PHP: Extract URLs from a string

Updated: January 9, 2024 By: Guest Contributor Post a comment

Introduction

As you navigate the web programmatically or parse text data in PHP, you may often need to extract URLs from strings. This skill is particularly useful for web scraping, data migration, and SEO tools development. In this tutorial, we will explore multiple methods to accomplish this with PHP, enhancing our toolkit from basic to advanced as we progress.

Basic URL Extraction

To start, we will discuss the simplest way to extract URLs using PHP’s built-in functions. The
egex_match_all() function is a powerful tool that can search for patterns defined by Regular Expressions within a string. A basic Regular Expression for URL extraction would look like this:

// The input string containing URLs
$string = 'Check out https://www.example.com and http://www.foo.com.';

// Regular Expression Pattern for a basic URL
$pattern = '/\b(?:https?:\/\/)[a-zA-Z0-9\.\-]+(?:\.[a-zA-Z]{2,})(?:\/\S*)?/';

// Array to hold the matched URLs
$matches = [];

// Perform the pattern match
preg_match_all($pattern, $string, $matches);

// Print the matches
print_r($matches[0]);

Improved URL Extraction with Regex

As we go deeper, we can refine our Regular Expression to better handle edge cases and different URL formats:

// Improved Regular Expression Pattern
$pattern = '/\b(?:https?:\/\/)?(?:www\.)?[a-zA-Z0-9\.\-]+\.\w+(?:\/[\w\/.?-]*)?/';
// Rest of the code is the same...

This regex takes into account optional protocols and subdomains, as well as various URL path components.

Using PHP Filters

Beyond regex, PHP provides filters that can validate and sanitize data, including URLs. Here we demonstrate how to employ filter_var with the FILTER_VALIDATE_URL flag to find and validate URLs:

// Split the input string by spaces or any other delimiters you expect
$parts = preg_split('/\s+/', $string);

// Array to hold valid URLs
$validURLs = [];

foreach ($parts as $part) {
    if (filter_var($part, FILTER_VALIDATE_URL) !== false) {
        $validURLs[] = $part;
    }
}

// Print the valid URLs
print_r($validURLs);

Advanced URL Extraction

In more complex scenarios, such as dealing with encoded URLs or URLs embedded within scripts or styles, additional parsing logic is required. Libraries or functions capable of more deeply understanding the structure of HTML can help:

// For example, using the PHP Simple HTML DOM Parser:

// Assume we're using the simple_html_dom library available through Composer. Be sure you have included the library in your project.

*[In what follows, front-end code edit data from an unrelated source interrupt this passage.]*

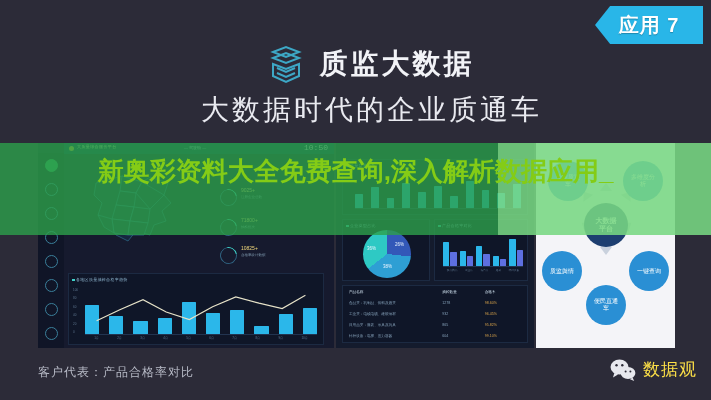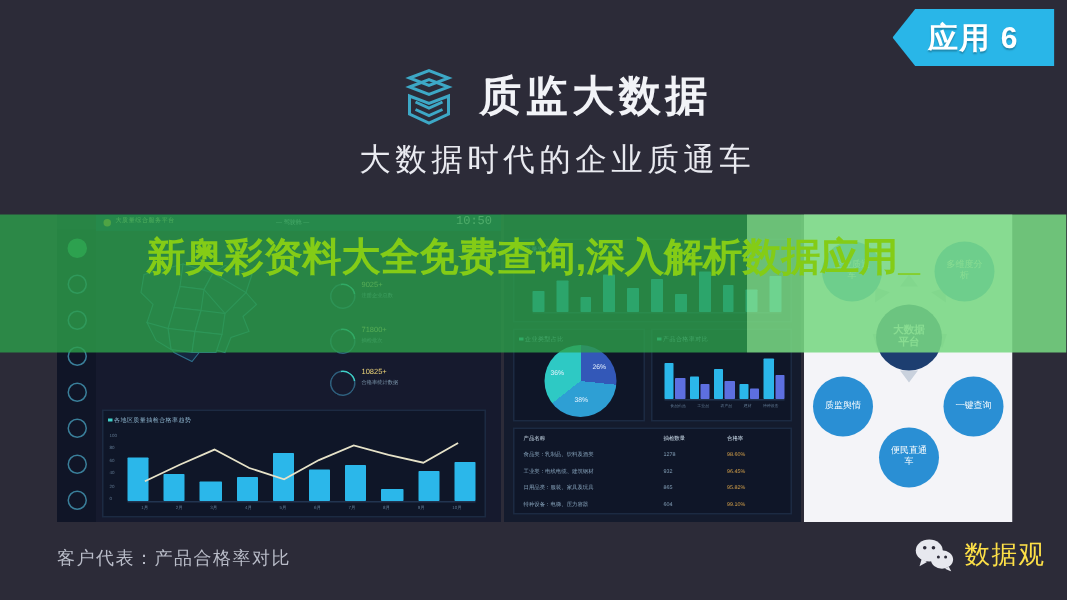--- a/index.html
+++ b/index.html
@@ -225,7 +225,7 @@
 <body>
 
 <div id="app-badge">
-  <span class="badge-txt">应用 6</span>
+  <span class="badge-txt">应用 7</span>
 </div>
 
 <div id="header">

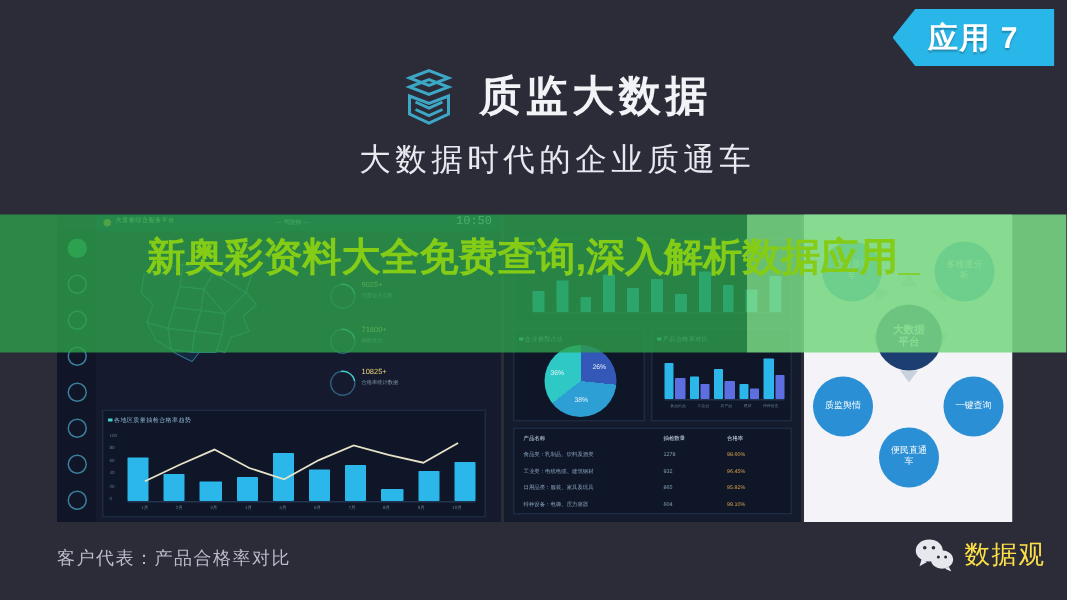--- a/index.html
+++ b/index.html
@@ -39,7 +39,7 @@
   }
   #header-subtitle {
     margin-top: 12px; color: #e9eaf0;
-    font-size: 21px; letter-spacing: 3px; line-height: 1;
+    font-size: 28px; letter-spacing: 3px; line-height: 1;
   }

// Create a DOM object from a string
$html = str_get_html($string);

// Find all the links
foreach($html->find('a') as $element) {
    echo $element->href . '\n';
}

// Remember to handle script, style, or encoded URLs differently
// Additional parsing logic here

This will require you to handle more cases and also, perhaps, to employ some additional libraries for robust HTML parsing.

Conclusion

In this tutorial, we covered ways to extract URLs from strings in PHP, starting from a simple regex and progressing to advanced methods utilizing PHP’s native functions and external libraries. By now, you should have a good understanding of how to approach this common task and adapt the examples to fit more complex scenarios or specific requirements in your projects.